**Exercise description:** The full listing is to be transcribed exactly, with each picture left out.

Start of Supplied information

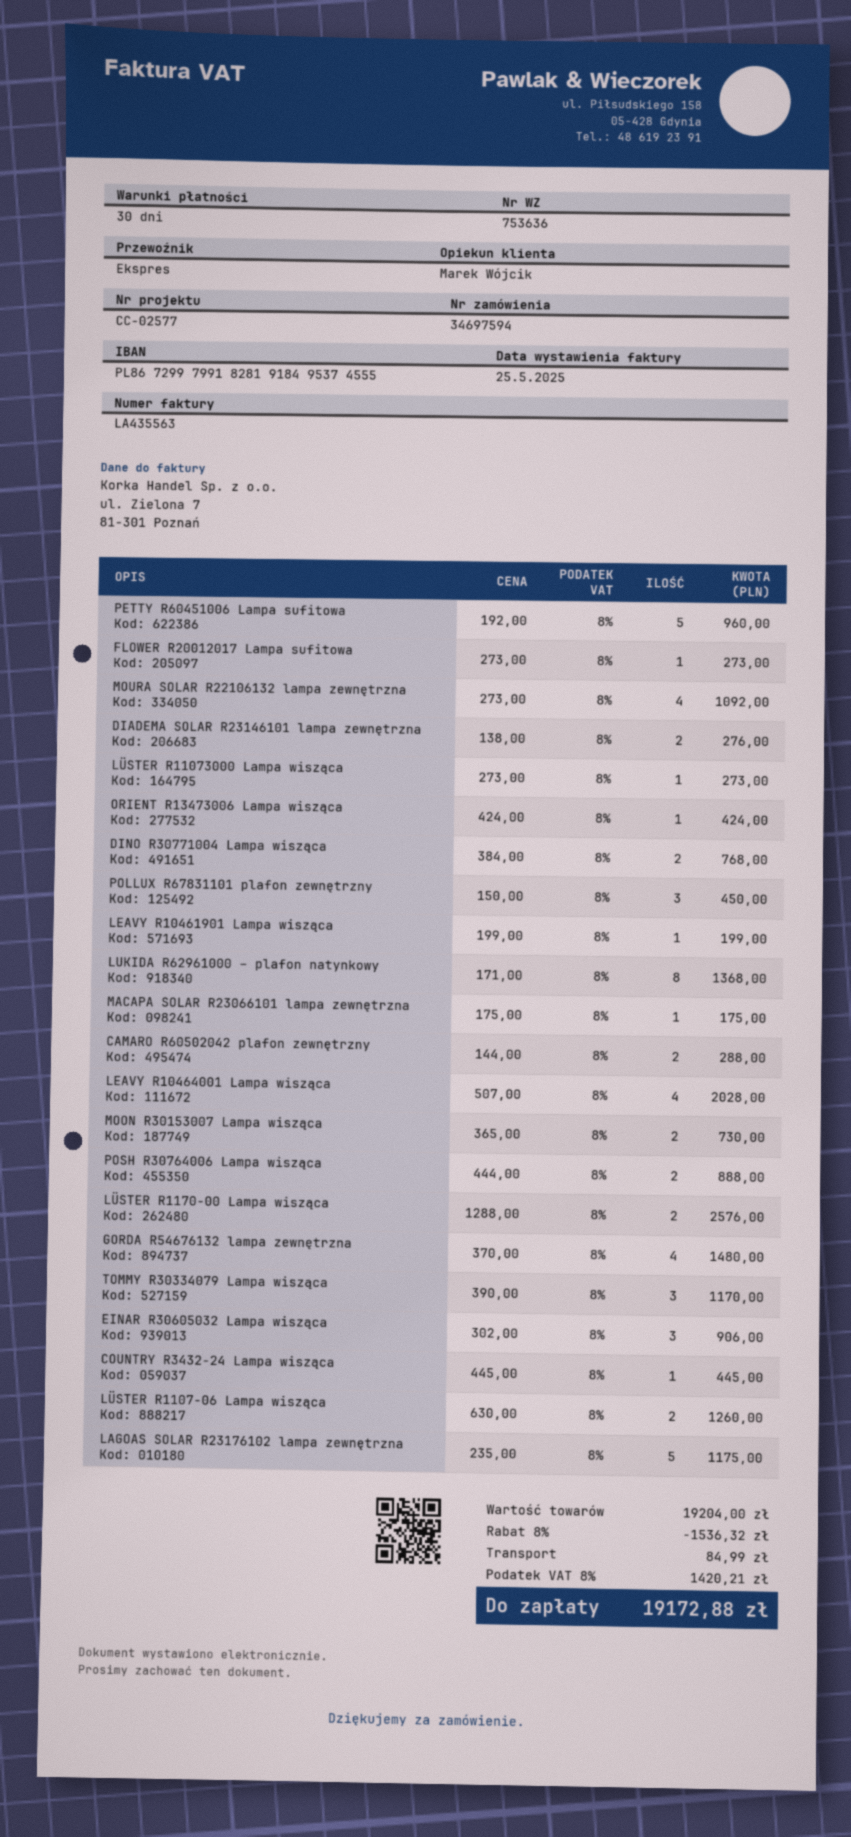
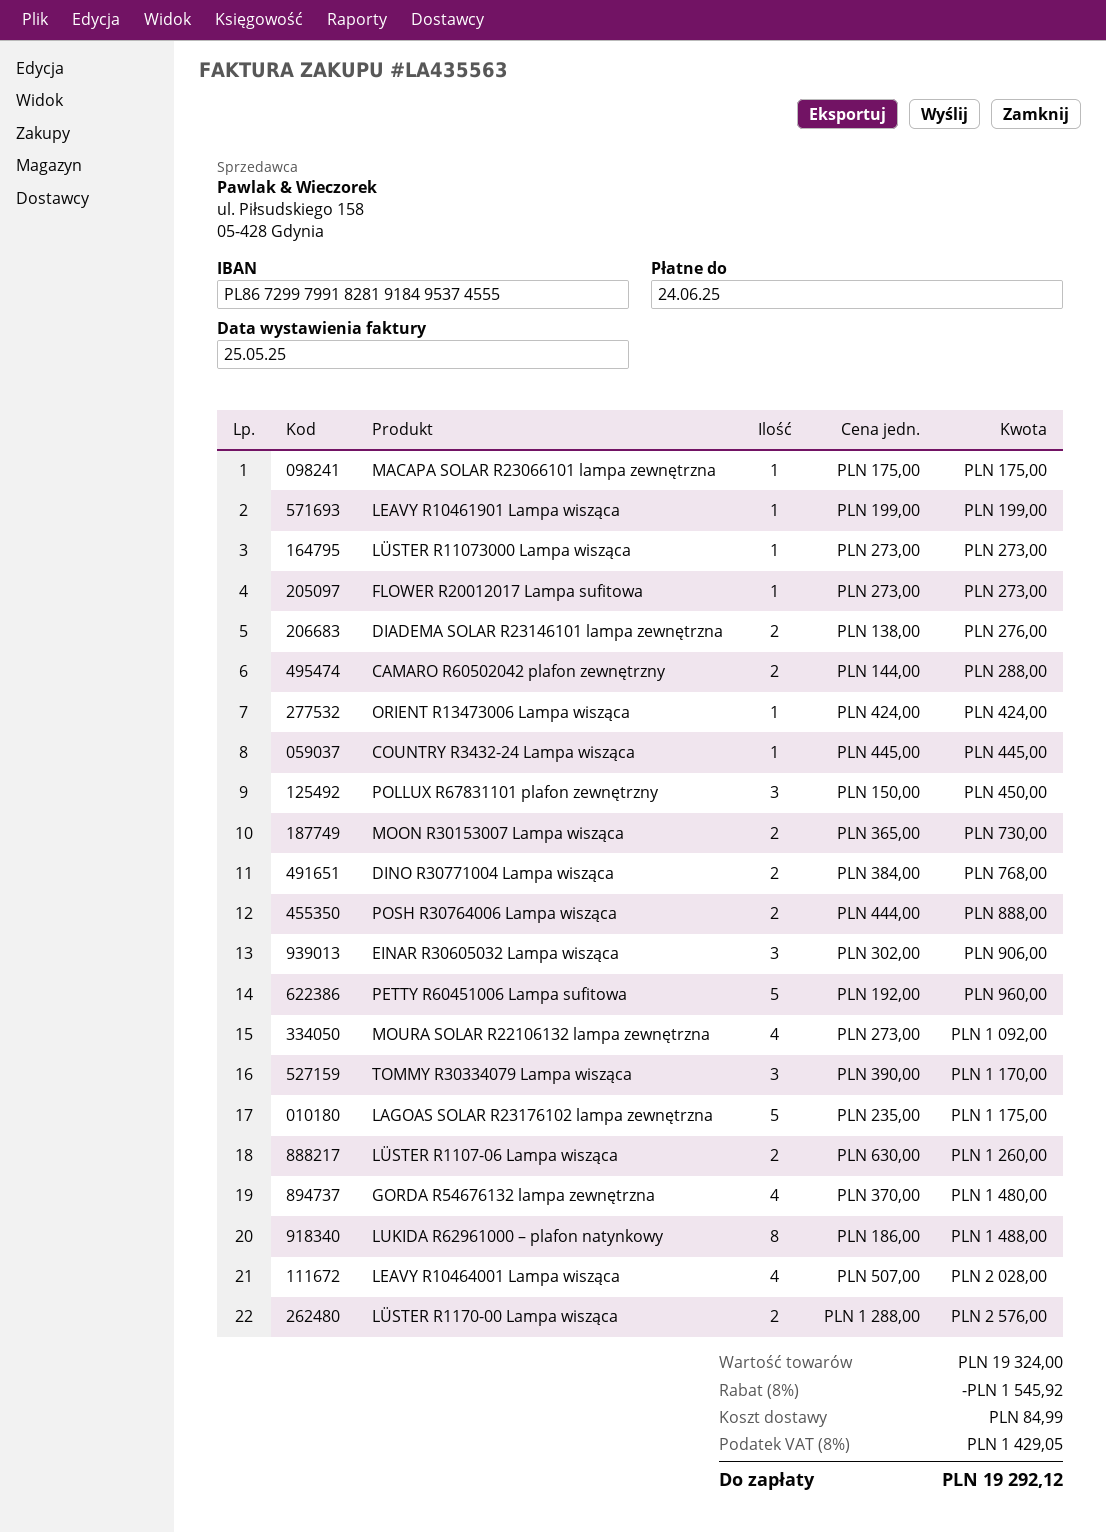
LUKIDA R62961000 – plafon natynkowy: 8 x 171.00 = 1368.00 -> 8 x 186.00 = 1488.00
subtotal: 19204.00 -> 19324.00
discount: 8% = 1536.32 -> 8% = 1545.92
tax: 8% = 1420.21 -> 8% = 1429.05
total: 19172.88 -> 19292.12

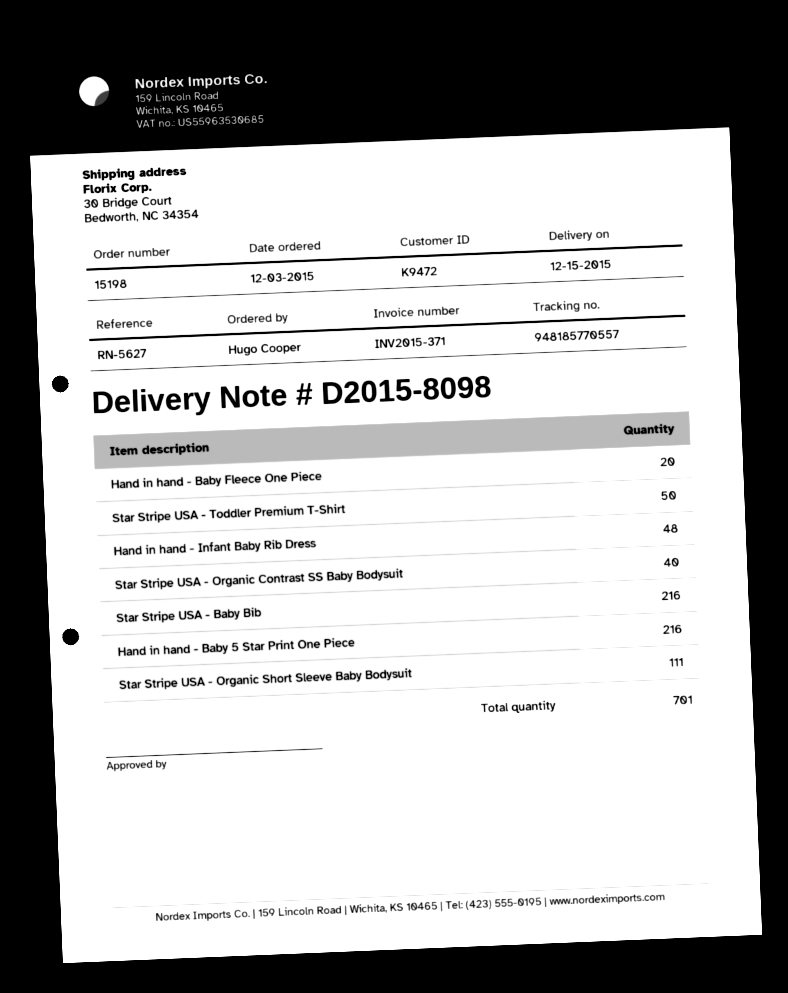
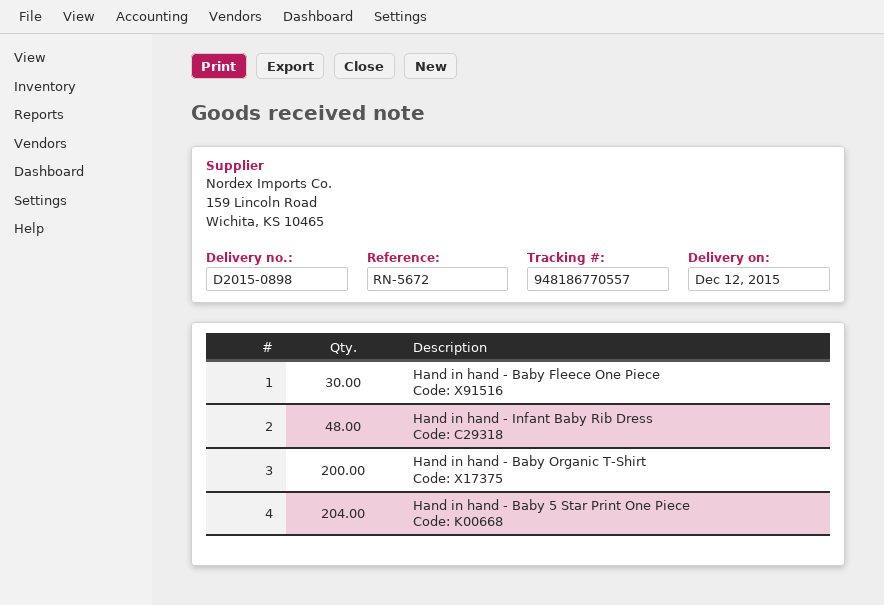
delivery note number: D2015-8098 -> D2015-0898
delivery date: 2015-12-15 -> 2015-12-12
reference: RN-5627 -> RN-5672
tracking number: 948185770557 -> 948186770557
Hand in hand - Baby Fleece One Piece: 20 -> 30
Star Stripe USA - Toddler Premium T-Shirt: 50 -> none
Star Stripe USA - Organic Contrast SS Baby Bodysuit: 40 -> none
Star Stripe USA - Baby Bib: 216 -> none
Hand in hand - Baby 5 Star Print One Piece: 216 -> 204
Star Stripe USA - Organic Short Sleeve Baby Bodysuit: 111 -> none
Hand in hand - Baby Organic T-Shirt: none -> 200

End of Supplied information

**Exercise solution:**
LUKIDA R62961000 – plafon natynkowy: 8 x 171.00 = 1368.00 -> 8 x 186.00 = 1488.00
subtotal: 19204.00 -> 19324.00
discount: 8% = 1536.32 -> 8% = 1545.92
tax: 8% = 1420.21 -> 8% = 1429.05
total: 19172.88 -> 19292.12

delivery note number: D2015-8098 -> D2015-0898
delivery date: 2015-12-15 -> 2015-12-12
reference: RN-5627 -> RN-5672
tracking number: 948185770557 -> 948186770557
Hand in hand - Baby Fleece One Piece: 20 -> 30
Star Stripe USA - Toddler Premium T-Shirt: 50 -> none
Star Stripe USA - Organic Contrast SS Baby Bodysuit: 40 -> none
Star Stripe USA - Baby Bib: 216 -> none
Hand in hand - Baby 5 Star Print One Piece: 216 -> 204
Star Stripe USA - Organic Short Sleeve Baby Bodysuit: 111 -> none
Hand in hand - Baby Organic T-Shirt: none -> 200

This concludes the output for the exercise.